-
Notifications
You must be signed in to change notification settings - Fork 3
Home
This document describes the information to integrate a new plugin into FARO core project. In order to do so, both plain text and language have to be provided.
All plugins are expected to be included in a set of configurable entities. There are already several default entities and they can be extended if necessary. (For further details, please, check conf/commons.yml
file).
Next, a plugin template can be found here. It is recommended to follow this template to integrate plugins since it would allow you to benefit from all available detectors and other utilities.
A folder containing the name of the plugin is required by the plugin orchestrator to discover it. It may contain these files:
- entrypoint.py: defines the plugin entrypoint interface. This interface must be implemented to allow for plugin discovery.

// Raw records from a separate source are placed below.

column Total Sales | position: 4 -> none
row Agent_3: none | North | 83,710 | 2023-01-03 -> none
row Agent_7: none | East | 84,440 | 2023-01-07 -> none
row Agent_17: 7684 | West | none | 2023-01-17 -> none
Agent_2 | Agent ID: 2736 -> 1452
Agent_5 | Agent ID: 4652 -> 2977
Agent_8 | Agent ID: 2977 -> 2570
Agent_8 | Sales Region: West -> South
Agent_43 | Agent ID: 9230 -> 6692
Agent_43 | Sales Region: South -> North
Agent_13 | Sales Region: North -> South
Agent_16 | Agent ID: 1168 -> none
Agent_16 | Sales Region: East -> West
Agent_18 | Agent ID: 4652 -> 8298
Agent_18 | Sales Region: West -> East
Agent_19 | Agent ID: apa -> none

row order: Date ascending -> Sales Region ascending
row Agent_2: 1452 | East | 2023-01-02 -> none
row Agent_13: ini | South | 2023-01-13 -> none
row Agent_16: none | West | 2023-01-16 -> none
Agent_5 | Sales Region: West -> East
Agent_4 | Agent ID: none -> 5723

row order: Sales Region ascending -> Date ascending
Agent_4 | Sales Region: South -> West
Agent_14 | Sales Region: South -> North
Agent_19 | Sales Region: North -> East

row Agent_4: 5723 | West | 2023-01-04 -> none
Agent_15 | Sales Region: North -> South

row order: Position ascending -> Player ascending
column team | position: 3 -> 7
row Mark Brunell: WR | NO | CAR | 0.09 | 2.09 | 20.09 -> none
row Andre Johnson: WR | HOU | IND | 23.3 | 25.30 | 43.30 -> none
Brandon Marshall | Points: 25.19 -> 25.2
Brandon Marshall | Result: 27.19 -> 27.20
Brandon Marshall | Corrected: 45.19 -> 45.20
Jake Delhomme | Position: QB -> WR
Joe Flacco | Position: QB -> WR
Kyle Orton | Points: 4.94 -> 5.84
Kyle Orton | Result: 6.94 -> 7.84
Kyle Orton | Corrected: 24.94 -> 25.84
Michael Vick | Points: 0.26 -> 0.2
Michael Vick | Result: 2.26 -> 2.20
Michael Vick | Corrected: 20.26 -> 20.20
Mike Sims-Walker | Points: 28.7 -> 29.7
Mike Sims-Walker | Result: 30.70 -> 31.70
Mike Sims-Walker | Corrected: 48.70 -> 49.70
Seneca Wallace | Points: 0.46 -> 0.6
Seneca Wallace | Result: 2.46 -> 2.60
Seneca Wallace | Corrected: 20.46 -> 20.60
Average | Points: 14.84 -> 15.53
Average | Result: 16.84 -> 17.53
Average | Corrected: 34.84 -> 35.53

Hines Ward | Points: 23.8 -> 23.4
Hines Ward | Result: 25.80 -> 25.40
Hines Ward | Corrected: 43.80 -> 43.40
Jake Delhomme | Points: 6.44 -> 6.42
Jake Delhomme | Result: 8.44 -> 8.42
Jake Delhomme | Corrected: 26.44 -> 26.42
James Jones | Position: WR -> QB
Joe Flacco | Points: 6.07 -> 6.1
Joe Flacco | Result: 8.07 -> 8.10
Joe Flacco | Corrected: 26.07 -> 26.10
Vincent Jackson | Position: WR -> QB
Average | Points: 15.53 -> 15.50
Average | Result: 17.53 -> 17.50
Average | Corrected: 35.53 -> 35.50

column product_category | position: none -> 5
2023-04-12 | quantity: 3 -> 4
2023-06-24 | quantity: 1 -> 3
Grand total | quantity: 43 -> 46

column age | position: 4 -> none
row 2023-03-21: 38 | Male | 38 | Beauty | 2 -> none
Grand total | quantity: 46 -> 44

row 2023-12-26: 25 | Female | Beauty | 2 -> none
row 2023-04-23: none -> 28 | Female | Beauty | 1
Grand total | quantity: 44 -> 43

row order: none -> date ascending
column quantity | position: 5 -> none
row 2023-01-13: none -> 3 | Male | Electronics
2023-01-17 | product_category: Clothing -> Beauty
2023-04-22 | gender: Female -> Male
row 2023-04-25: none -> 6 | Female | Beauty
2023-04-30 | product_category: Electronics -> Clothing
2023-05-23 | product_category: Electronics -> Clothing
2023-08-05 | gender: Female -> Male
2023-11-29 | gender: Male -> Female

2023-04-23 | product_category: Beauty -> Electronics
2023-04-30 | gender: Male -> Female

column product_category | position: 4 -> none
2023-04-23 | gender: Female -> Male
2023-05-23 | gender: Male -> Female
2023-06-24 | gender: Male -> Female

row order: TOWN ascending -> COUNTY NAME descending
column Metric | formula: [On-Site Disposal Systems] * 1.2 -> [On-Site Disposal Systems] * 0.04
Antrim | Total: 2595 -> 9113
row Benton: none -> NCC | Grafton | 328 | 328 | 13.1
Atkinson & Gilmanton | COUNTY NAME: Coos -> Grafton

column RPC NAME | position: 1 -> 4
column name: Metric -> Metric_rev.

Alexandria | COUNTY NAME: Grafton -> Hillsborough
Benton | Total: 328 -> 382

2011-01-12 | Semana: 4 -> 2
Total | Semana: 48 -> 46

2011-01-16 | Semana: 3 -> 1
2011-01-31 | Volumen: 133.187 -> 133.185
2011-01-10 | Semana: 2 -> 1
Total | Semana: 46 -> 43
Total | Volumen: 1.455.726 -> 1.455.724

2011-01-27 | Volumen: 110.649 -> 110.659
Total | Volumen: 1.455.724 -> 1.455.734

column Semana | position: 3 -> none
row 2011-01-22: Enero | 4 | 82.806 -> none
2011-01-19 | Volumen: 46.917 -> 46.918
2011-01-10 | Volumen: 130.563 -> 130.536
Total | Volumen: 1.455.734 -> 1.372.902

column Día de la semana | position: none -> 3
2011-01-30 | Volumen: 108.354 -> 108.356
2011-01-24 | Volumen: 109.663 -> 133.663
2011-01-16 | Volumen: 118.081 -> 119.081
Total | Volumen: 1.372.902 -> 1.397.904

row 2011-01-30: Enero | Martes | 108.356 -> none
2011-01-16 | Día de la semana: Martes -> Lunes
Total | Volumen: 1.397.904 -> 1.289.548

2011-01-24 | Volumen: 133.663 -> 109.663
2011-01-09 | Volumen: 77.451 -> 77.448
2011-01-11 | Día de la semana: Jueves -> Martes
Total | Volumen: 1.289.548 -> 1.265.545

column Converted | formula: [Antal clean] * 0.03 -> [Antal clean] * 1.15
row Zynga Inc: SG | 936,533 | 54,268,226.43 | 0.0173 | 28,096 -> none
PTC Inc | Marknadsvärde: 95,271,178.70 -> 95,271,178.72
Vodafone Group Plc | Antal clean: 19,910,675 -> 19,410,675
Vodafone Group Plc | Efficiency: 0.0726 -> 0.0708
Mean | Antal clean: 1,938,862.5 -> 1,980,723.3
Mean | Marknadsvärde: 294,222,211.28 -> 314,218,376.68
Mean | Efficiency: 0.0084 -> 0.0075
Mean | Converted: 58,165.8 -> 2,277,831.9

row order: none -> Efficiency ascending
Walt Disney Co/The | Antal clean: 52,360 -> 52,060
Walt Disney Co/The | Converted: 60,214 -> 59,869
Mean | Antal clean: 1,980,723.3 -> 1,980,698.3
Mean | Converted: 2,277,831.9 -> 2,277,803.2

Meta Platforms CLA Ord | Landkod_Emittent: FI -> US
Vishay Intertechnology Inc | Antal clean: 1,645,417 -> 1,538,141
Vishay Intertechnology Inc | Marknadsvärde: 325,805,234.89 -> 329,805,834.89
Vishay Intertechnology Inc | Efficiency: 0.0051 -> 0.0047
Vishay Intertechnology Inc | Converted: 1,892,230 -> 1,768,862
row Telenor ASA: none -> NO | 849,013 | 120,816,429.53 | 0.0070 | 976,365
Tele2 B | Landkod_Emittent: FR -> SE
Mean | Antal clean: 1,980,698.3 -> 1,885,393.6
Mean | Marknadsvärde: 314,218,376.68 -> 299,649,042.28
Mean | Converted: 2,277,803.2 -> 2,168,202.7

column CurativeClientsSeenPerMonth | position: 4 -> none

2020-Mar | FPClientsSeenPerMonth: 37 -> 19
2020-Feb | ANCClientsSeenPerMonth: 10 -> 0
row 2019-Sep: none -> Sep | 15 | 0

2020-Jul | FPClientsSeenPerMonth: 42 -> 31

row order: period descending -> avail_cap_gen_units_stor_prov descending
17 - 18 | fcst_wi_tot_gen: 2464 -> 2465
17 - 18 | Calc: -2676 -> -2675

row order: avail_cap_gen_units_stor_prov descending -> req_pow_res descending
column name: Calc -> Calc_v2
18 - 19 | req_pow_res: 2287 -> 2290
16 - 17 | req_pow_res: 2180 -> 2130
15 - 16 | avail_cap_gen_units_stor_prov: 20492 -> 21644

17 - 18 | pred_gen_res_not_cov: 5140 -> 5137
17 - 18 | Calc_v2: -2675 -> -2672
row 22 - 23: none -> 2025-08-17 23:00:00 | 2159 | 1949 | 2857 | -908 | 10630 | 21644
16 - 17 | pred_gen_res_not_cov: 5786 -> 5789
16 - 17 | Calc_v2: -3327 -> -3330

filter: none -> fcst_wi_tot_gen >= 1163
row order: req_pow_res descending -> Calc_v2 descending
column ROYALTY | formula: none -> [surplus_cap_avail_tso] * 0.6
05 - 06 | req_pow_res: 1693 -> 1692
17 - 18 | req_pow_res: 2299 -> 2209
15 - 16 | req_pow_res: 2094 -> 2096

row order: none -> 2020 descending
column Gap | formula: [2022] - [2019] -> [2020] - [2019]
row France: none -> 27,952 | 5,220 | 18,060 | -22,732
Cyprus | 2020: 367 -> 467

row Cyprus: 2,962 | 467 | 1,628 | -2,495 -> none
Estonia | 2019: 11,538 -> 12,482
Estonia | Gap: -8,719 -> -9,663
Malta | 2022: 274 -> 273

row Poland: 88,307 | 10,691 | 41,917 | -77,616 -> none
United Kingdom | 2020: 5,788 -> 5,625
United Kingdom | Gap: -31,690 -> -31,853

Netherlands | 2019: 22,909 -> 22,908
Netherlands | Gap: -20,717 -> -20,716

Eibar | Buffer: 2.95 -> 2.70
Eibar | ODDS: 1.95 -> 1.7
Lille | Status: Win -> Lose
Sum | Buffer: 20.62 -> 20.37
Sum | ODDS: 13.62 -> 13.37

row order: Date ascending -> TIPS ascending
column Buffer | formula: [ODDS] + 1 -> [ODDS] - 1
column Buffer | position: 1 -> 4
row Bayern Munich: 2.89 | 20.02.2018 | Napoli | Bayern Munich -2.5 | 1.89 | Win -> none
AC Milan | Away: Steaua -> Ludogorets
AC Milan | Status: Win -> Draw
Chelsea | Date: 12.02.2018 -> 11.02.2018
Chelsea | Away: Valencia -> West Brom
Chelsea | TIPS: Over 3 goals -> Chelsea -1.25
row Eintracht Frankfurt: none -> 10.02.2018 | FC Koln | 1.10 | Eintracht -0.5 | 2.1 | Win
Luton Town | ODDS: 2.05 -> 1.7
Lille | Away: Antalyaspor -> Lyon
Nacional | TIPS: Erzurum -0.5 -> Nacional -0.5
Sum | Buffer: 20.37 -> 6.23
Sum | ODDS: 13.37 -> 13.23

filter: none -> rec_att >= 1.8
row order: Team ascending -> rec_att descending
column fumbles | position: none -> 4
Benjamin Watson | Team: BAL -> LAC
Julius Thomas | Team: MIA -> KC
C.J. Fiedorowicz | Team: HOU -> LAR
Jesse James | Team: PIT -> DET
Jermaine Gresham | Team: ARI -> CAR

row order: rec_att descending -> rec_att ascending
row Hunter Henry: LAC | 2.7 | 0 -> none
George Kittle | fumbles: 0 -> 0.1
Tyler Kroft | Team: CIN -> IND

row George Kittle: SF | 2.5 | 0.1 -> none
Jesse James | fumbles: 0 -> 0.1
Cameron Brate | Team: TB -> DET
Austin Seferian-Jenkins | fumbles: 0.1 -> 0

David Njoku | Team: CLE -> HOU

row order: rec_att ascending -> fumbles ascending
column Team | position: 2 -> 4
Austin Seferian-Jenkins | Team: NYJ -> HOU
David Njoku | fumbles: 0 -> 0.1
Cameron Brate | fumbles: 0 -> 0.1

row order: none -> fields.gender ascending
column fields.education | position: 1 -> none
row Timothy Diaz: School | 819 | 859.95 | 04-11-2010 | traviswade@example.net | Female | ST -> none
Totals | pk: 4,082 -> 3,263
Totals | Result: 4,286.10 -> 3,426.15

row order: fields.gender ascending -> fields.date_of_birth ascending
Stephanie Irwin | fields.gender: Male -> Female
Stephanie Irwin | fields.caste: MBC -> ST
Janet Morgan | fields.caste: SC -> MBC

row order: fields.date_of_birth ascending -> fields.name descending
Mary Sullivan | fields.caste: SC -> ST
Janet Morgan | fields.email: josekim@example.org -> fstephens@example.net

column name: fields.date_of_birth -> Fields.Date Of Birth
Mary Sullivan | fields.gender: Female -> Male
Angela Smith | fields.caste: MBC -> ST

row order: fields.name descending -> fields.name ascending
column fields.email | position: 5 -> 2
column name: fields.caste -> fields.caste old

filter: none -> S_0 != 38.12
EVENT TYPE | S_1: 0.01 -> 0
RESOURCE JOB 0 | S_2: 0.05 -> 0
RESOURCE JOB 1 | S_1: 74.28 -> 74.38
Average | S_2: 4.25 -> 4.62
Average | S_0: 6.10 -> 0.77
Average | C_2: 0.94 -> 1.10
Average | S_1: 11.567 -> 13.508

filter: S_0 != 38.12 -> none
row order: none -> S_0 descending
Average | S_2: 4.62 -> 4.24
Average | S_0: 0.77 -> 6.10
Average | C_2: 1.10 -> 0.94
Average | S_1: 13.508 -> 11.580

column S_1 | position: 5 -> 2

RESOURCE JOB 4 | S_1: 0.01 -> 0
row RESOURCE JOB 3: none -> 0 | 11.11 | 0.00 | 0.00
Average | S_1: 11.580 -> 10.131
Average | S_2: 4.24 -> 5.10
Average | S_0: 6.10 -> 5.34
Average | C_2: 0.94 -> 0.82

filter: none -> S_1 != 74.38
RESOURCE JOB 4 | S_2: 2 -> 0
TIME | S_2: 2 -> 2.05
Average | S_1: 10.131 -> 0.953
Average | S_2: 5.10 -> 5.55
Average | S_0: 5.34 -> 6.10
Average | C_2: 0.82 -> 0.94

- pattern.py: defines regular expressions (both lax and strict) as well as any possible validation method.
- context.txt: this file may contain a word list context for each language (these words help us confirm and strengthen the confidence in the detection of sensitive information).
- context-left.txt: a context applied only to those words placed on the left side of the detected entities.
- context-right.txt: a context applied only to those words placed on the right side of the detected entities.
- context.yaml: config file for context. It includes both left and right span in characters to search for context words.
- <lang_dir>: additional languages would require a lang directory which includes its own pattern structure (mimicking this folder structure). This directory should be named according to ISO 639-1
- test: this folder should contain all unit tests required to validate a plugin.
Next, to understand how to create a plugin we will use as an examplehow to detect a bitcoin wallet and walk you through all the needed steps. You can see the finished example here. We have used the already mentioned template to jumpstart its construction.
Several requirements have to be met in order to successfully integrate a plugin in FARO. These requirements will be highlighted in the following sections using the bitcoin example.
The implementation of entrypoint.py
is required for successful integration because the FARO orchestrator will instantiate it and call both its constructor and run
method.
The example bellow shows the constructor. The constructor sets both language and text to make plugins operate. Besides that, the run method must be implemented in order to allow the orchestrator to run it.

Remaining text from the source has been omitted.